Anlässlich der Vertragsumstellung wurden die über zehn Jahre alten Kassensysteme von Wincor durch IBM-Geräte ersetzt. Dass die IBM-Unit, die für diese Kassen verantwortlich zeichnete, inzwischen an Toshiba verkauft wurde, bereitet Reif kein Kopfzerbrechen – schließlich habe man mit IBM im Gegensatz zu früher nun einen einheitlichen Ansprechpartner. Und IBM habe sich verpflichtet, den Betrieb der Kassensysteme weiter zu betreuen, auch wenn sie nun aus einem anderem Hause kommen.
QR-fähige Kassensysteme
Bei der Entscheidung für neue Kassensysteme spielte es laut Reif eine Rolle, ob diese QR-fähig sind. SinnLeffers plant eine Reihe von Werbekampagnen, bei denen es auch um das Einscannen solcher Codes geht. Was mobile Geräte und Multi-Channel-Verkauf angeht, will man sich alle Optionen für zukünftige Entwicklungen offen halten.

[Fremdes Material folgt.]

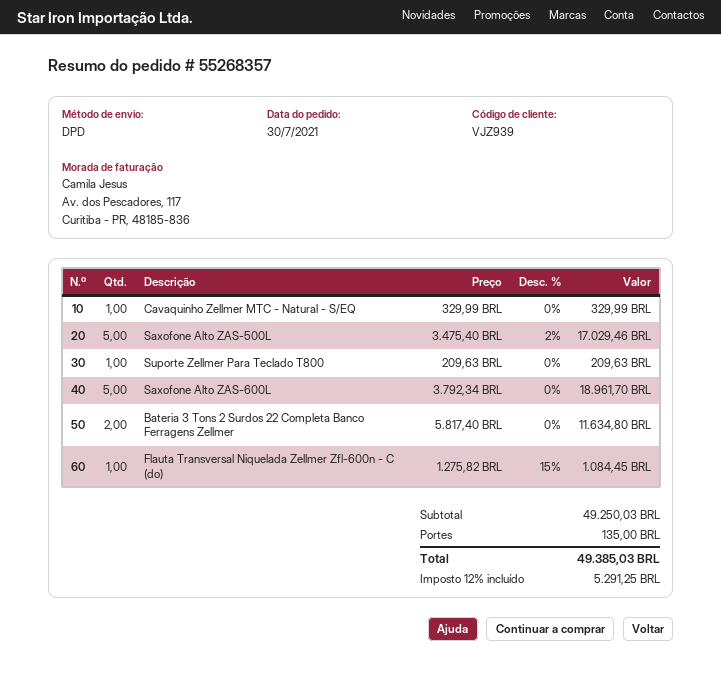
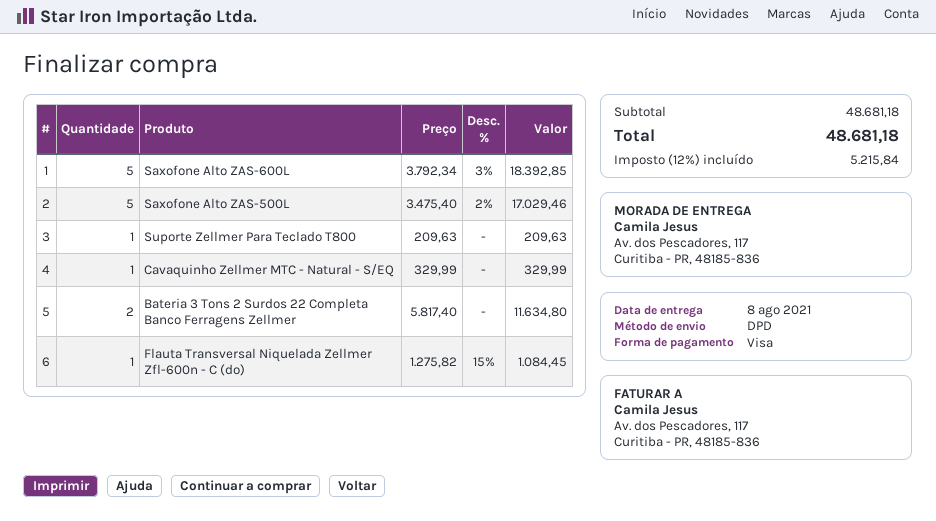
Saxofone Alto ZAS-600L: 5 x 3792.34 = 18961.70 -> 5 x 3792.34 - 3% = 18392.85
subtotal: 49250.03 -> 48681.18
shipping: 135.00 -> none
tax: 12% = 5291.25 -> 12% = 5215.84
total: 49385.03 -> 48681.18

Ein eigener Online-Shop wurde übrigens erst im Februar dieses Jahres eröffnet – relativ spät im Vergleich zur Konkurrenz. Reif meint dazu, man müsse nicht immer der Vorreiter sein, sondern könne sich erst einmal in Ruhe anschauen, was die anderen so machen, wo sie Schwierigkeiten haben und warum sie scheitern. Auf diese Weise habe SinnLeffers viel lernen können, bevor man selbst an den Start gegangen ist. Als Beispiel nennt er den Aufbau "sauberer Prozesse", die offline und online verbinden beim Artikel- und Lagerstatus oder bei den Bezahlvorgängen.